=== Begin Enclosure ===

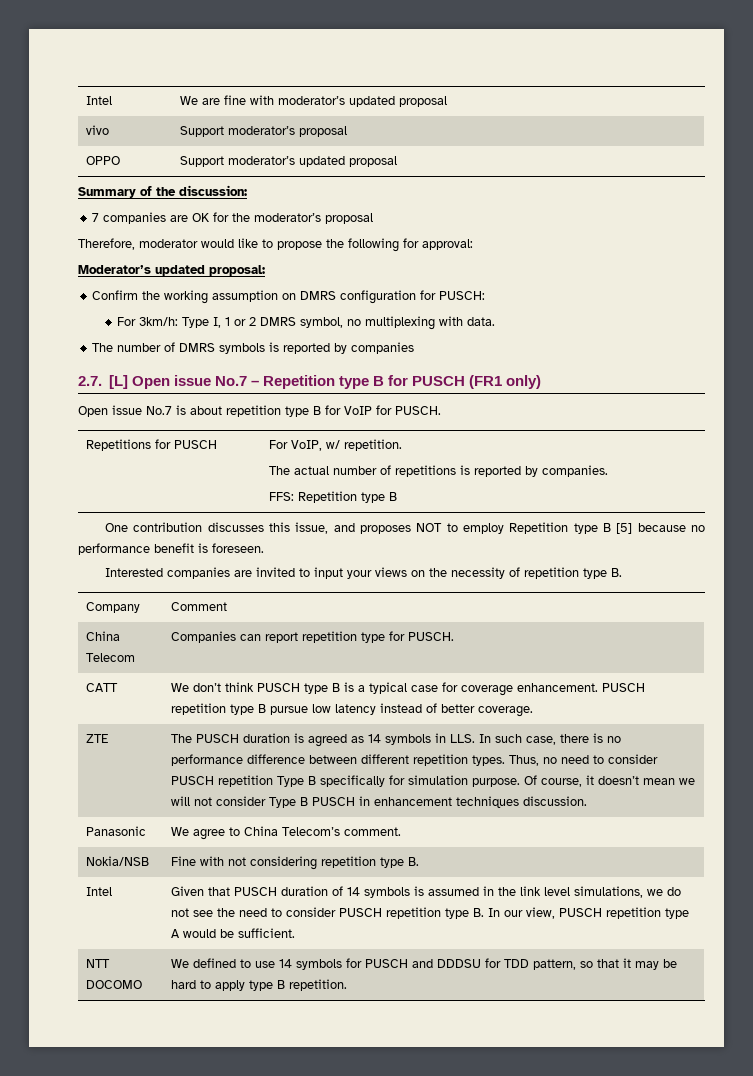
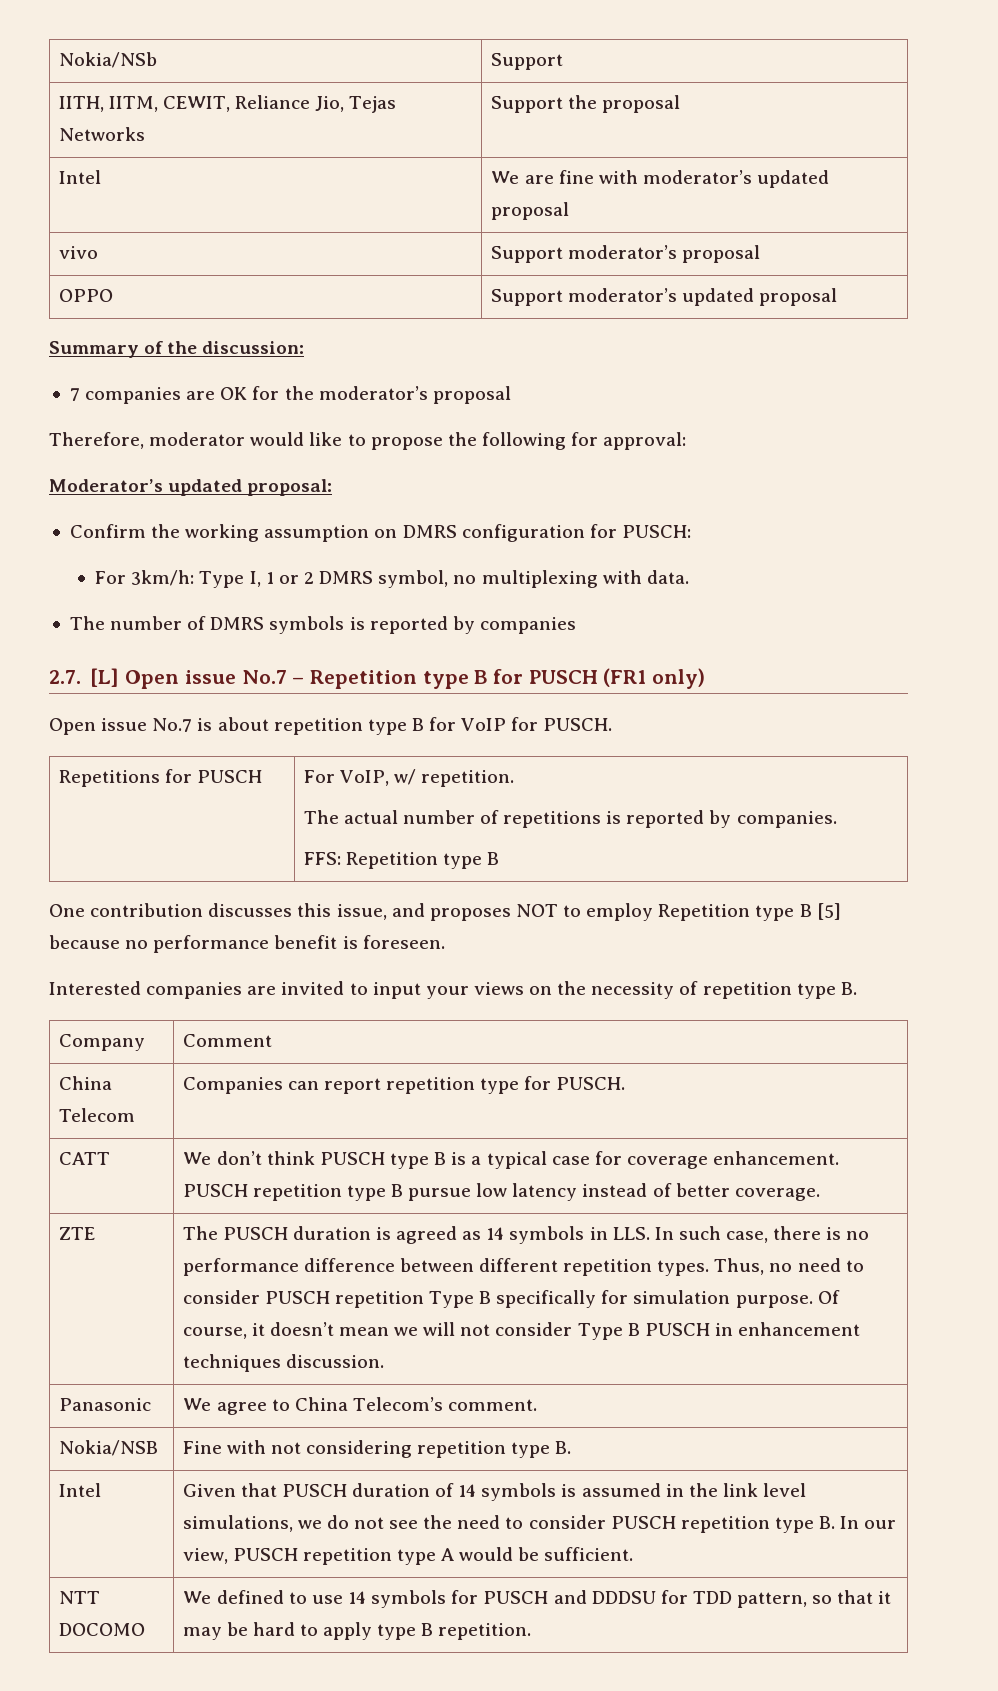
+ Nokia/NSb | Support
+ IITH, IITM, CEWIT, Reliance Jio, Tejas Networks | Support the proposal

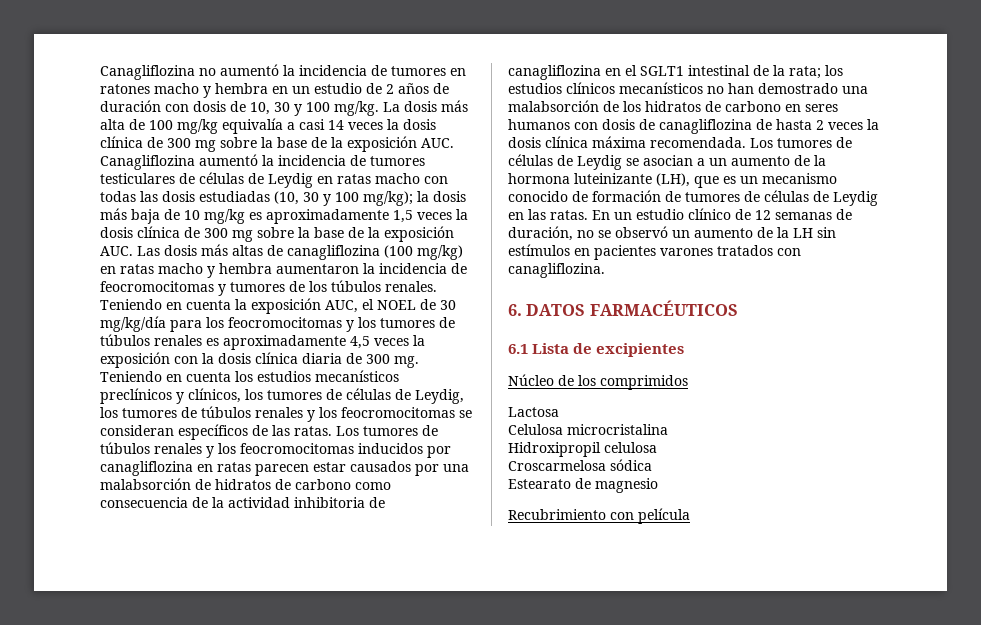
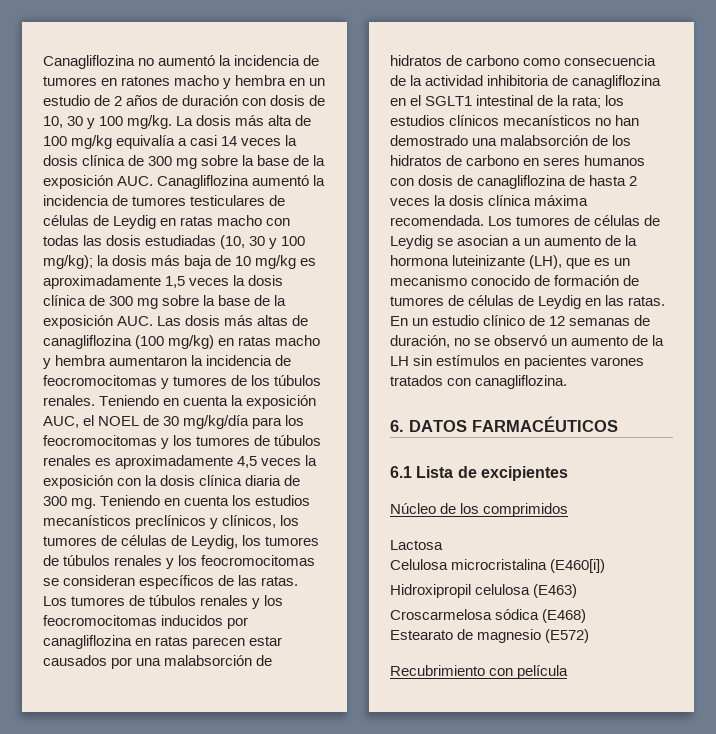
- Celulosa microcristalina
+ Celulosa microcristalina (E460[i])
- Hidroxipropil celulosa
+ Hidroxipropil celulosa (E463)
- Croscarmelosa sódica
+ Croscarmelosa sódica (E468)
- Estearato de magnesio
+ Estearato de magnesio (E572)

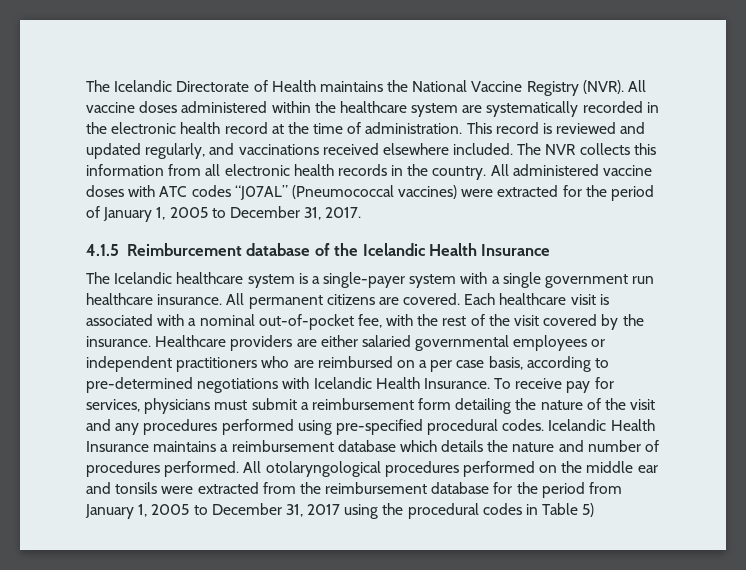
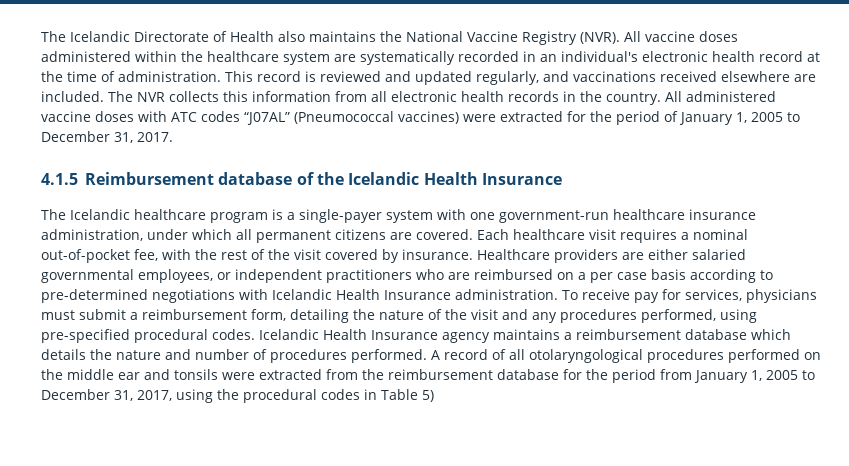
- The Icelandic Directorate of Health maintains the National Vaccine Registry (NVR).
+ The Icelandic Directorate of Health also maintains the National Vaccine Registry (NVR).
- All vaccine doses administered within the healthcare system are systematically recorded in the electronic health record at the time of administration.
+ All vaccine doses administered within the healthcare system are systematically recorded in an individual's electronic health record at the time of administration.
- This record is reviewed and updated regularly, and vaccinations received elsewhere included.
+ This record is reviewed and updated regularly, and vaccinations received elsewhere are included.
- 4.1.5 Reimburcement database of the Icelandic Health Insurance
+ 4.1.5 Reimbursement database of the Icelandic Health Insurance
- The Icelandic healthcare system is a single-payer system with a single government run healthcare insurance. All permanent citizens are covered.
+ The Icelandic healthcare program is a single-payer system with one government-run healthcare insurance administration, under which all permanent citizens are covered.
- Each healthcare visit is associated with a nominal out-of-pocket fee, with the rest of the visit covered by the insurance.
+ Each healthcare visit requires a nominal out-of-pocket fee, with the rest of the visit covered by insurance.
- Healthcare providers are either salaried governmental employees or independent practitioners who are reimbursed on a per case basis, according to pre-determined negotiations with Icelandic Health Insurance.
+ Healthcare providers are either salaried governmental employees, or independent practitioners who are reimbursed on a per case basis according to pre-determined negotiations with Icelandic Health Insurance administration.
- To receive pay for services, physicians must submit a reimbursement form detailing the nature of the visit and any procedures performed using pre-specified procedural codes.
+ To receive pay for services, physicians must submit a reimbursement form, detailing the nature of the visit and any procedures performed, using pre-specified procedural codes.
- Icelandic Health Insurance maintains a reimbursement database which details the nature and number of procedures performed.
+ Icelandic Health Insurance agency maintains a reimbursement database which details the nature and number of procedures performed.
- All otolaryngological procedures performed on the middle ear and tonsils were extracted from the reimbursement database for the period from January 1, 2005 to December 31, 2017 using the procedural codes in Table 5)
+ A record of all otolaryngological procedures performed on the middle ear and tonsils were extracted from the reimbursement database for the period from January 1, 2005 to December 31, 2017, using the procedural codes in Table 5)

=== End Enclosure ===

Repeat the records in full, precisely, and keep the pictures out.

→ Task output
+ Nokia/NSb | Support
+ IITH, IITM, CEWIT, Reliance Jio, Tejas Networks | Support the proposal

- Celulosa microcristalina
+ Celulosa microcristalina (E460[i])
- Hidroxipropil celulosa
+ Hidroxipropil celulosa (E463)
- Croscarmelosa sódica
+ Croscarmelosa sódica (E468)
- Estearato de magnesio
+ Estearato de magnesio (E572)

- The Icelandic Directorate of Health maintains the National Vaccine Registry (NVR).
+ The Icelandic Directorate of Health also maintains the National Vaccine Registry (NVR).
- All vaccine doses administered within the healthcare system are systematically recorded in the electronic health record at the time of administration.
+ All vaccine doses administered within the healthcare system are systematically recorded in an individual's electronic health record at the time of administration.
- This record is reviewed and updated regularly, and vaccinations received elsewhere included.
+ This record is reviewed and updated regularly, and vaccinations received elsewhere are included.
- 4.1.5 Reimburcement database of the Icelandic Health Insurance
+ 4.1.5 Reimbursement database of the Icelandic Health Insurance
- The Icelandic healthcare system is a single-payer system with a single government run healthcare insurance. All permanent citizens are covered.
+ The Icelandic healthcare program is a single-payer system with one government-run healthcare insurance administration, under which all permanent citizens are covered.
- Each healthcare visit is associated with a nominal out-of-pocket fee, with the rest of the visit covered by the insurance.
+ Each healthcare visit requires a nominal out-of-pocket fee, with the rest of the visit covered by insurance.
- Healthcare providers are either salaried governmental employees or independent practitioners who are reimbursed on a per case basis, according to pre-determined negotiations with Icelandic Health Insurance.
+ Healthcare providers are either salaried governmental employees, or independent practitioners who are reimbursed on a per case basis according to pre-determined negotiations with Icelandic Health Insurance administration.
- To receive pay for services, physicians must submit a reimbursement form detailing the nature of the visit and any procedures performed using pre-specified procedural codes.
+ To receive pay for services, physicians must submit a reimbursement form, detailing the nature of the visit and any procedures performed, using pre-specified procedural codes.
- Icelandic Health Insurance maintains a reimbursement database which details the nature and number of procedures performed.
+ Icelandic Health Insurance agency maintains a reimbursement database which details the nature and number of procedures performed.
- All otolaryngological procedures performed on the middle ear and tonsils were extracted from the reimbursement database for the period from January 1, 2005 to December 31, 2017 using the procedural codes in Table 5)
+ A record of all otolaryngological procedures performed on the middle ear and tonsils were extracted from the reimbursement database for the period from January 1, 2005 to December 31, 2017, using the procedural codes in Table 5)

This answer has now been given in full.